A Charles Darwin University researcher will explore East Timorese migration to Australia and its ongoing impact today after receiving a $178,000 Australian Research Council grant.
Senior lecturer in Indonesian Studies Dr Vannessa Hearman received the Special Research Initiative for Australian Society, History and Culture grant for her research “Remembering East Timorese migration: History, memory and identity”.
Dr Hearman was the only recipient of this grant in the Northern Territory, in a competitive field Australia-wide, where only seven per cent of applications received funding.
During the next three years Dr Hearman will examine the history of East Timorese migration to Australia and how it is remembered within the diaspora and in Australian society today.
“First arriving in 1975, displaced by the brief civil war in the then-Portuguese Timor and then by the Indonesian annexation of the territory, East Timorese were attracted by Australia’s geographic closeness to their country and the presence of other East Timorese in the major cities,” Dr Hearman said.

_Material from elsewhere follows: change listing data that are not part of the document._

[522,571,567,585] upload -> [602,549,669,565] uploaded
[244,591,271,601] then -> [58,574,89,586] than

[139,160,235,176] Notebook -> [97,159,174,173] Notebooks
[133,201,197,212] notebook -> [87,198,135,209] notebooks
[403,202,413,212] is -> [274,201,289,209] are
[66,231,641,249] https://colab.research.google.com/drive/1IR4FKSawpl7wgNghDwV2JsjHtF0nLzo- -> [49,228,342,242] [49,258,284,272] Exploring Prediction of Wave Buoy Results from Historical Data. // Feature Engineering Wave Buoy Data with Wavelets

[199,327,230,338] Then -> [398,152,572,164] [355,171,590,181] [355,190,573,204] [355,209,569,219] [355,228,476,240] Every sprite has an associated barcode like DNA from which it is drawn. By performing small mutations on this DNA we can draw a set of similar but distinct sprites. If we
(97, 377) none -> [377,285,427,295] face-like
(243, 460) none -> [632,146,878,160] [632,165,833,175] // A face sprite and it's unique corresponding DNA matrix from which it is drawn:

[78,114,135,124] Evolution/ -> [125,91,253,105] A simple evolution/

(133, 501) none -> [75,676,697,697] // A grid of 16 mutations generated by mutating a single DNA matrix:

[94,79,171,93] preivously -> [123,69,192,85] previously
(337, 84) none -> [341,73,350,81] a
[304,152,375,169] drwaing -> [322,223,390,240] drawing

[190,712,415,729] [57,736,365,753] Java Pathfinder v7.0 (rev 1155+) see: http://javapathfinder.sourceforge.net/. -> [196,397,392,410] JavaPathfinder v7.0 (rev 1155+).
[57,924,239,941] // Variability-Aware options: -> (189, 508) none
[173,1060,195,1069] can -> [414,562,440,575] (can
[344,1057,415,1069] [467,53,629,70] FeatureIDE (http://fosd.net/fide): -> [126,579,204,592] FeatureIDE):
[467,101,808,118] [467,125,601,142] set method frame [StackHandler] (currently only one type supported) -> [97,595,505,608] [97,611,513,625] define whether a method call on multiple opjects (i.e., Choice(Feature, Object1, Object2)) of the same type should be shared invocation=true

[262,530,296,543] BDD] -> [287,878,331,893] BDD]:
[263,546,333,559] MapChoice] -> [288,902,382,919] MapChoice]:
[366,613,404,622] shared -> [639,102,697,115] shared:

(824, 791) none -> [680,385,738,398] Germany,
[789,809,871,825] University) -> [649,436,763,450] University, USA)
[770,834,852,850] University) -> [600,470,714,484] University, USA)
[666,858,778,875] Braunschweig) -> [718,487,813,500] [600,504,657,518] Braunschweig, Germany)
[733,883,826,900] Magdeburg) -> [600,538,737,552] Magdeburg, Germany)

She said that despite thousands of East Timorese living in Australia, including second and third generation migrants, and the continuing importance of East Timor to Australia, there had been no recent historical study on this group of people.
“This community, estimated at 20,000 people, had historically struggled with trauma, low levels of education and poor job prospects in the 1980s and 1990s,” she said. “As a diaspora that fled political persecution, most were drawn into activities to demand self-determination for East Timor, working together with Australian activists to challenge the Australian Government’s recognition of the Indonesian annexation.”
Dr Hearman said that with the focus on the struggle for independence, there had been less room in East Timorese diasporic narratives for discussing experiences of settlement in Australia.
“I hope to gather a wide array of materials and conduct interviews to generate new insights into how several generations negotiate questions of history, memory and identity after the independence of East Timor,” she said.
Dr Hearman said providing greater insights into the changing attitudes and needs of this long-term diasporic community, could improve service delivery to the community in Australia and bilateral relations with East Timor.
Born in Indonesia, Dr Hearman moved to Melbourne with her family in 1984 when she was 11 years old. She became active in human rights issues after attending a demonstration in response to the 1991 Santa Cruz massacre in Dili in which more than 250 East Timorese people were killed.
Her book, titled “Unmarked Graves: Death and Survival in the Anti-Communist Violence in East Java, Indonesia”, won the Asian Studies Association of Australia Early Career book prize in 2020. She is currently preparing a book manuscript on the only group of East Timorese asylum seekers to reach Australia by boat during the Indonesian occupation.